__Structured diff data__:
+ + +
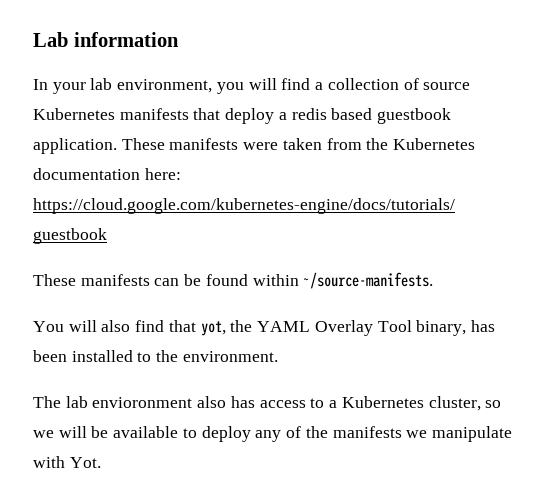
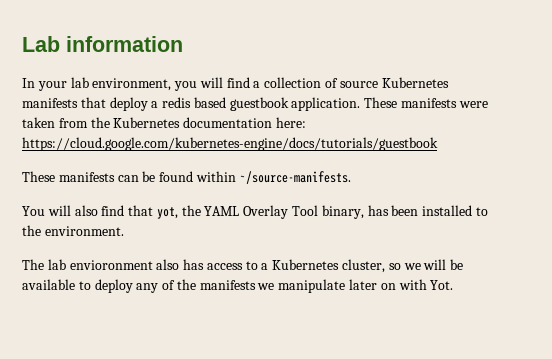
(512, 434) none -> [349,279,396,290] later on

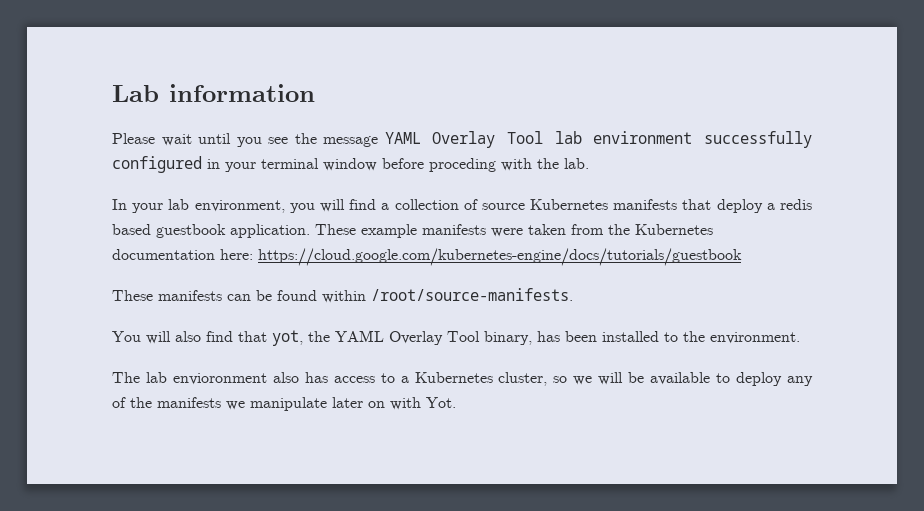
(183, 44) none -> [112,131,812,148] [112,156,589,173] // Please wait until you see the message YAML Overlay Tool lab environment successfully configured in your terminal window before proceding with the lab.
(398, 102) none -> [361,224,417,238] example
[239,171,351,184] ~/source-manifests. -> [371,288,573,301] /root/source-manifests.

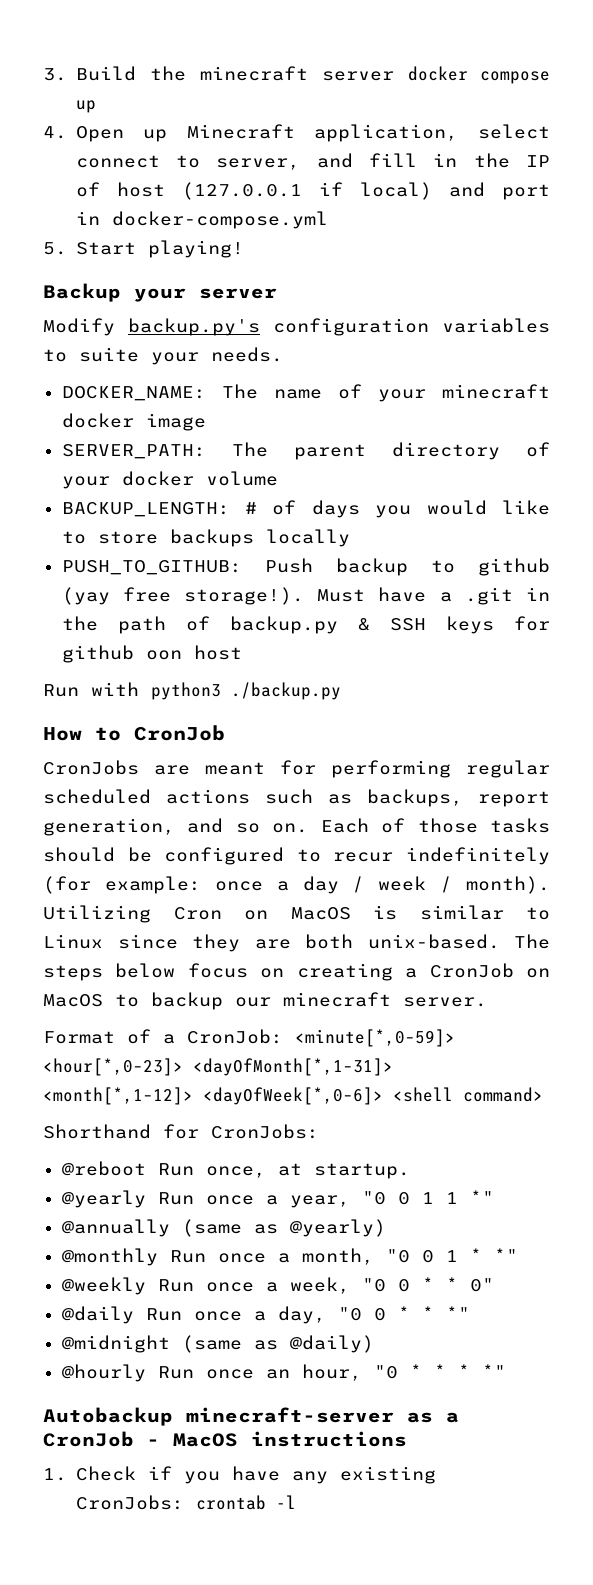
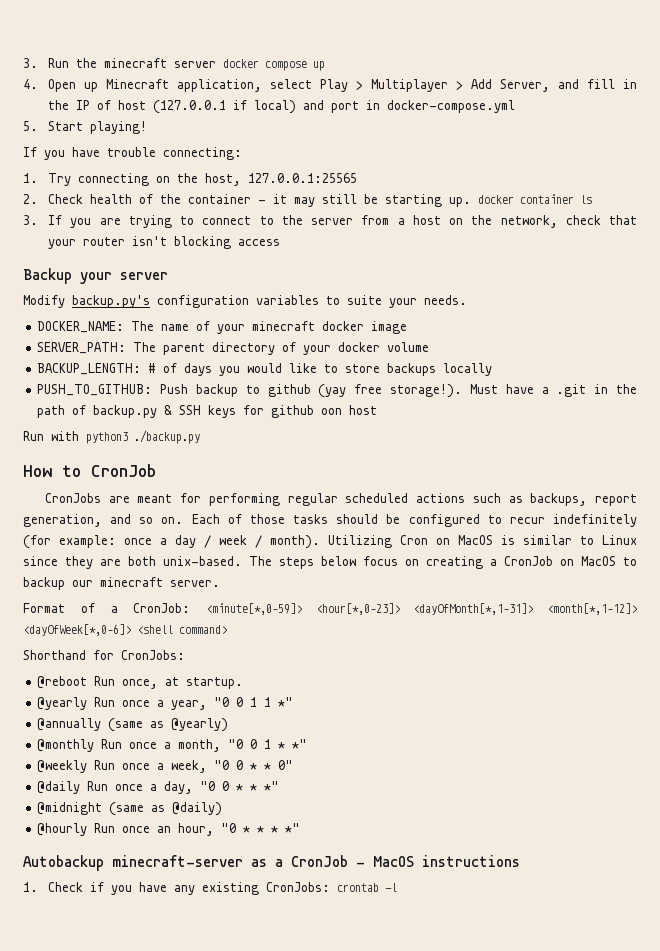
[43,66,136,81] 3. Build -> [23,58,70,68] 3. Run
[75,155,301,170] connect to server, -> [320,79,551,92] Play > Multiplayer > Add Server,
(244, 249) none -> [23,147,242,160] [23,173,358,186] [23,194,593,207] [23,215,637,228] [48,236,281,249] // If you have trouble connecting: // 1. Try connecting on the host, 127.0.0.1:25565 // 2. Check health of the container - it may still be starting up. docker container ls // 3. If you are trying to connect to the server from a host on the network, check that your router isn't blocking access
+ + +
__YOUR ASSIGNMENT__:
In the records above, find the line with "(398, 102) none -> [361,224,417,238] example". Print exactly from there through the line with "[75,155,301,170] connect to", minus the pictures.

__RESULT OF THIS EXERCISE__:
(398, 102) none -> [361,224,417,238] example
[239,171,351,184] ~/source-manifests. -> [371,288,573,301] /root/source-manifests.

[43,66,136,81] 3. Build -> [23,58,70,68] 3. Run
[75,155,301,170] connect to server, -> [320,79,551,92] Play > Multiplayer > Add Server,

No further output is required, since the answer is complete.